The client was made aware of the leak and was provided with an estimate for a new water pump, but she declined the work, citing a lack of time as her primary objection. I complied with her refusal, backed the vehicle out of the shop, and waved her on her way without a second thought.
Less than two weeks later, the vehicle was towed back into our lot, steam coming in equal parts from the front of the vehicle and the client’s ears.
But what had I done to warrant this level of frustration from my client? I had completed all of the necessary steps in the service process by making her aware of the problem and advising her of the importance of servicing the vehicle right away.

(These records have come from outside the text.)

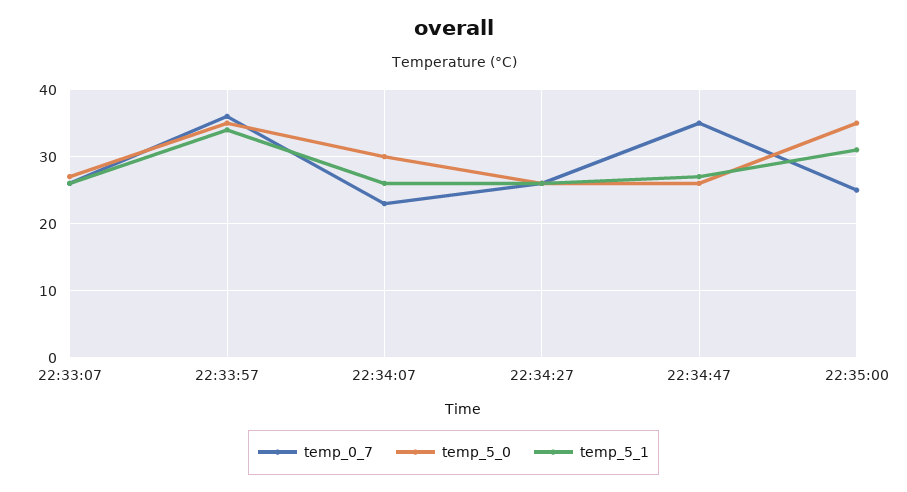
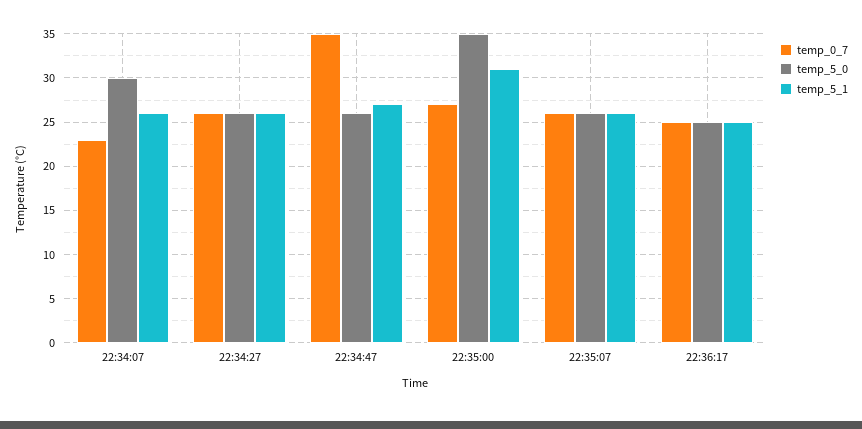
temp_0_7, 22:33:07: 26 -> none
temp_5_0, 22:33:07: 27 -> none
temp_5_1, 22:33:07: 26 -> none
temp_0_7, 22:33:57: 36 -> none
temp_5_0, 22:33:57: 35 -> none
temp_5_1, 22:33:57: 34 -> none
temp_0_7, 22:35:00: 25 -> 27
temp_0_7, 22:35:07: none -> 26
temp_5_0, 22:35:07: none -> 26
temp_5_1, 22:35:07: none -> 26
temp_0_7, 22:36:17: none -> 25
temp_5_0, 22:36:17: none -> 25
temp_5_1, 22:36:17: none -> 25

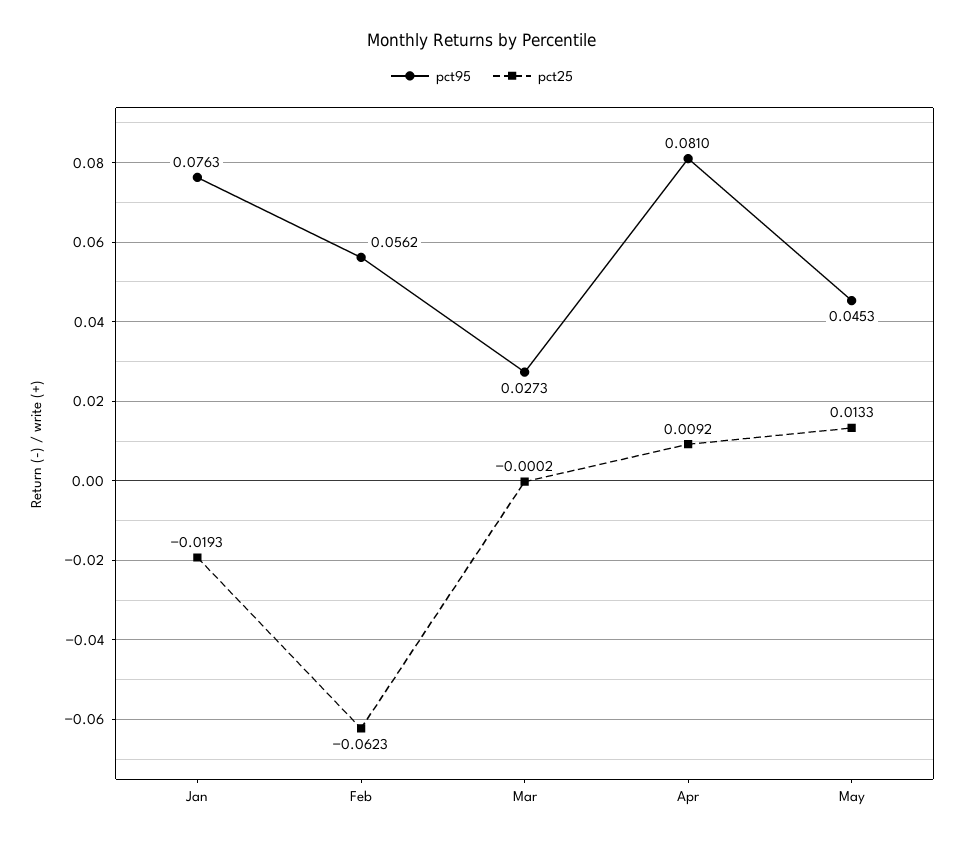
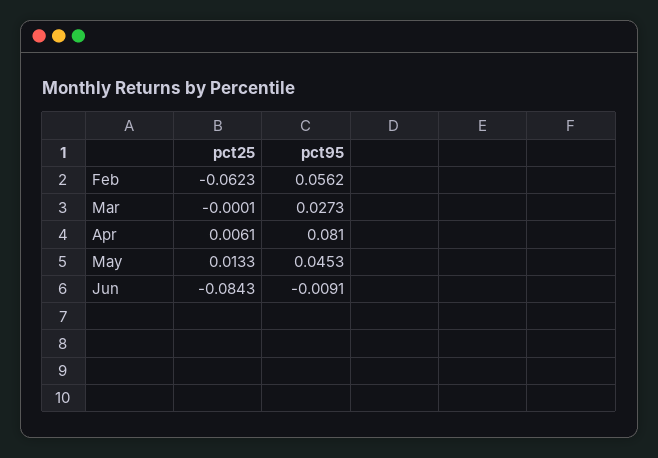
pct95, Jan: 0.0763 -> none
pct25, Jan: -0.0193 -> none
pct25, Mar: -0.0002 -> -0.0001
pct25, Apr: 0.0092 -> 0.0061
pct25, Jun: none -> -0.0843
pct95, Jun: none -> -0.0091

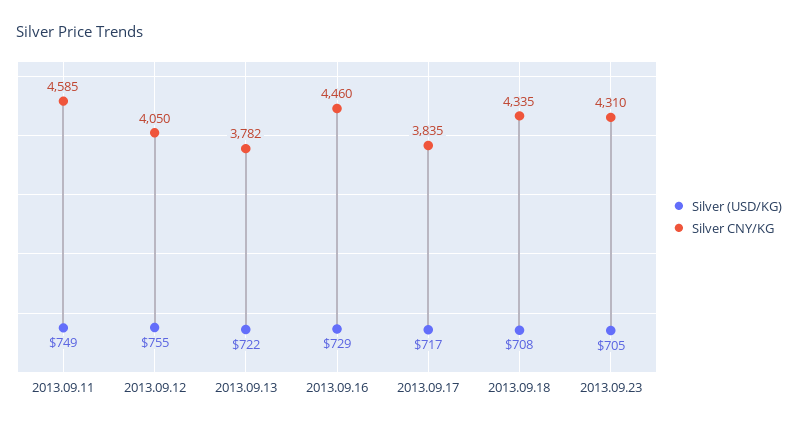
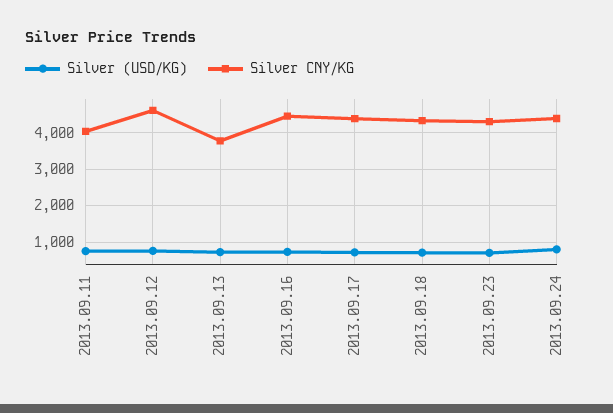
Silver CNY/KG, 2013.09.11: 4585 -> 4000
Silver CNY/KG, 2013.09.12: 4050 -> 4600
Silver CNY/KG, 2013.09.17: 3835 -> 4400
Silver (USD/KG), 2013.09.24: none -> 800
Silver CNY/KG, 2013.09.24: none -> 4400

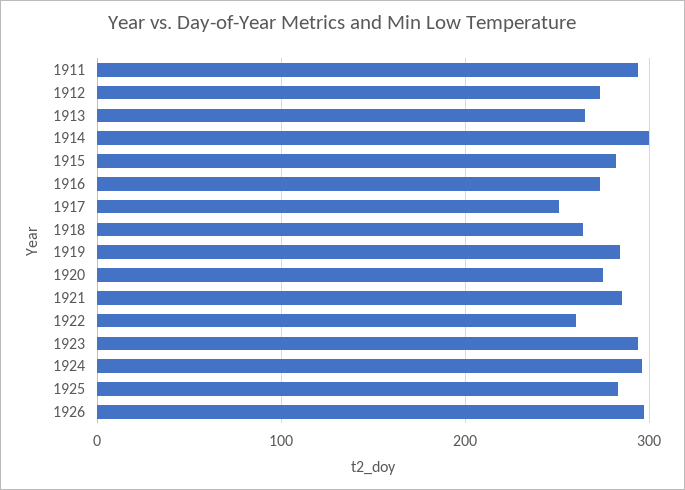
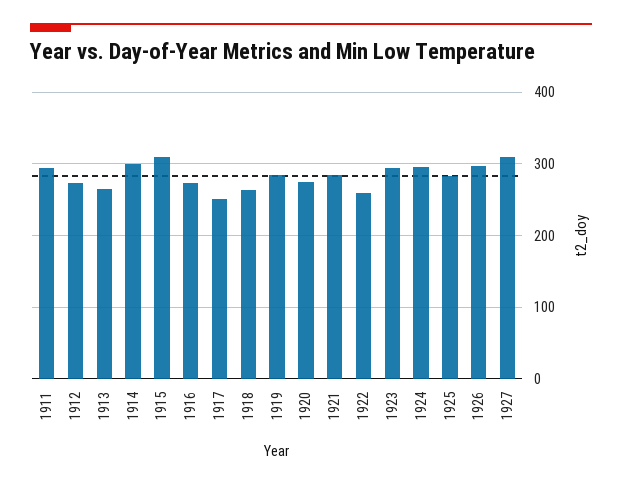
1915: 280 -> 310
1927: none -> 310

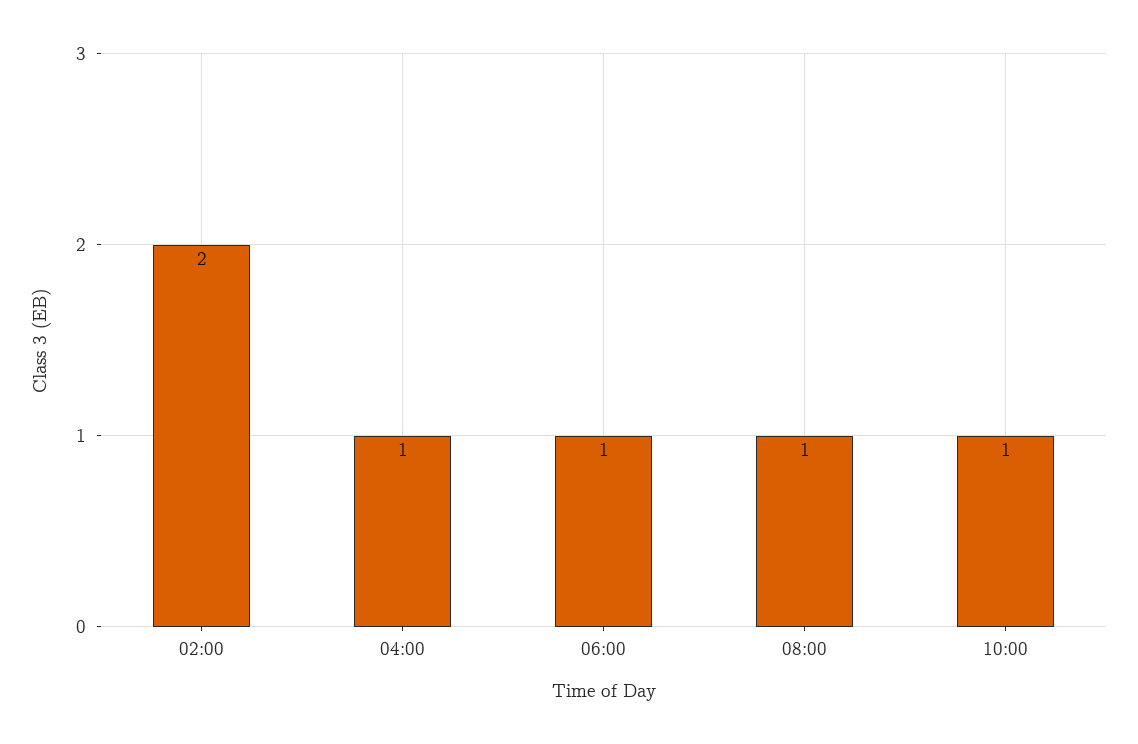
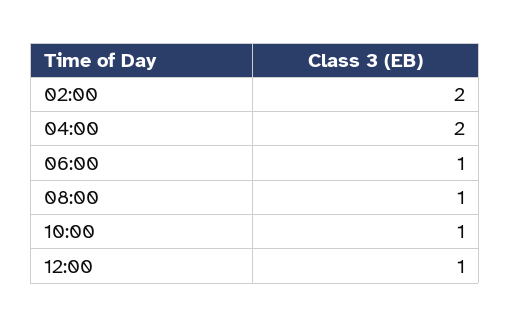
04:00: 1 -> 2
12:00: none -> 1

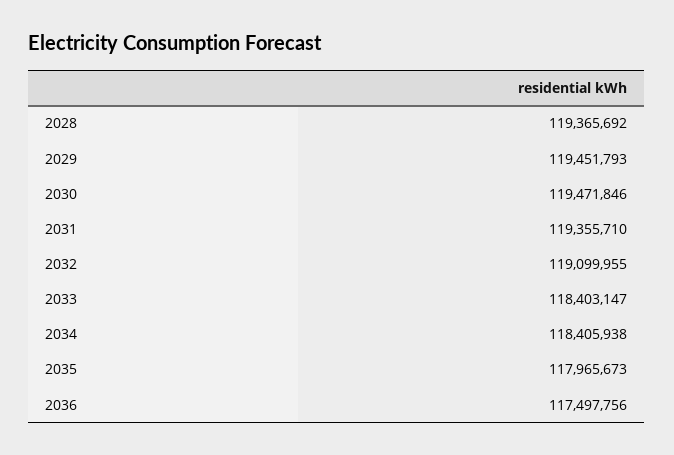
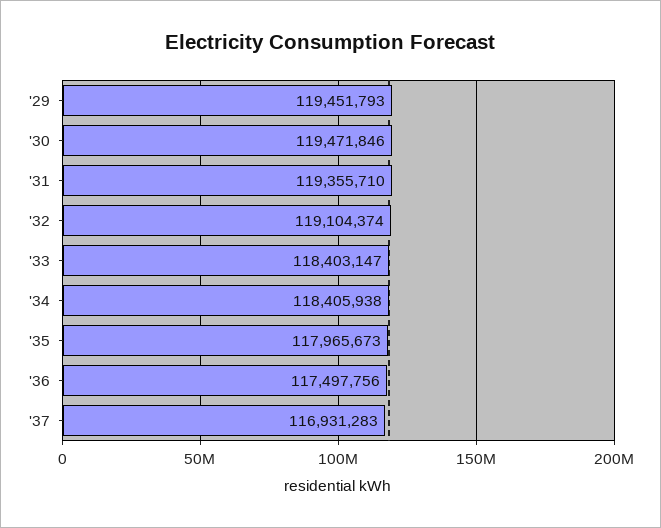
2028: 119365692 -> none
2032: 119099955 -> 119104374
'37: none -> 116931283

Looking back, however, I can see that when she hesitated I was too quick to accept that as a definitive “No.” I didn’t offer her a rental car, or a shuttle ride to work. In the interest of politeness, I let her drive away.
Providing expert guidance
I would have been better to realize that if this client didn’t have time to leave the vehicle in the shop for the better part of a morning, then she didn’t have time to be stranded on the side of the road for several hours waiting for a tow truck. And she certainly didn’t have time for a second visit to the shop!
Unfortunately, I had wasted both her time and money… and I had potentially lost a client.
The role of the service advisor is to provide expert guidance so clients can make informed decisions about their vehicles. When a client objects to a repair or questions our advice, it’s our responsibility to allay their concerns. We need to educate them about the work we’re suggesting, and meet all their objections with careful explanations.
While providing all the necessary information it’s to be expected that you will encounter some form of an objection. It may sound something like this:
“I need to think this over.”
“This repair costs too much money!”
“I don’t have time for that today.”
Sound familiar? You hear phrases like that all the time. But these objections are not a definitive “No” and they shouldn’t be treated as such.
Instead, these remarks offer us an opportunity to earn trust and business by respectfully offering a solution. In this way, we become partners in the care and maintenance of their vehicles.
Believe me, they will notice if we prove that we’re invested in finding a solution for them, allowing their problems to become our problems, and working closely with them to find a path that addresses all of their concerns.
Continue the Conversation
It’s important that this conversation is done with the utmost respect and with our client’s best interest at heart. It should not look like a hard sell or an exaggeration of small problems into major safety concerns. We must simply handle ourselves with honesty and integrity, striving only to help them make an informed decision.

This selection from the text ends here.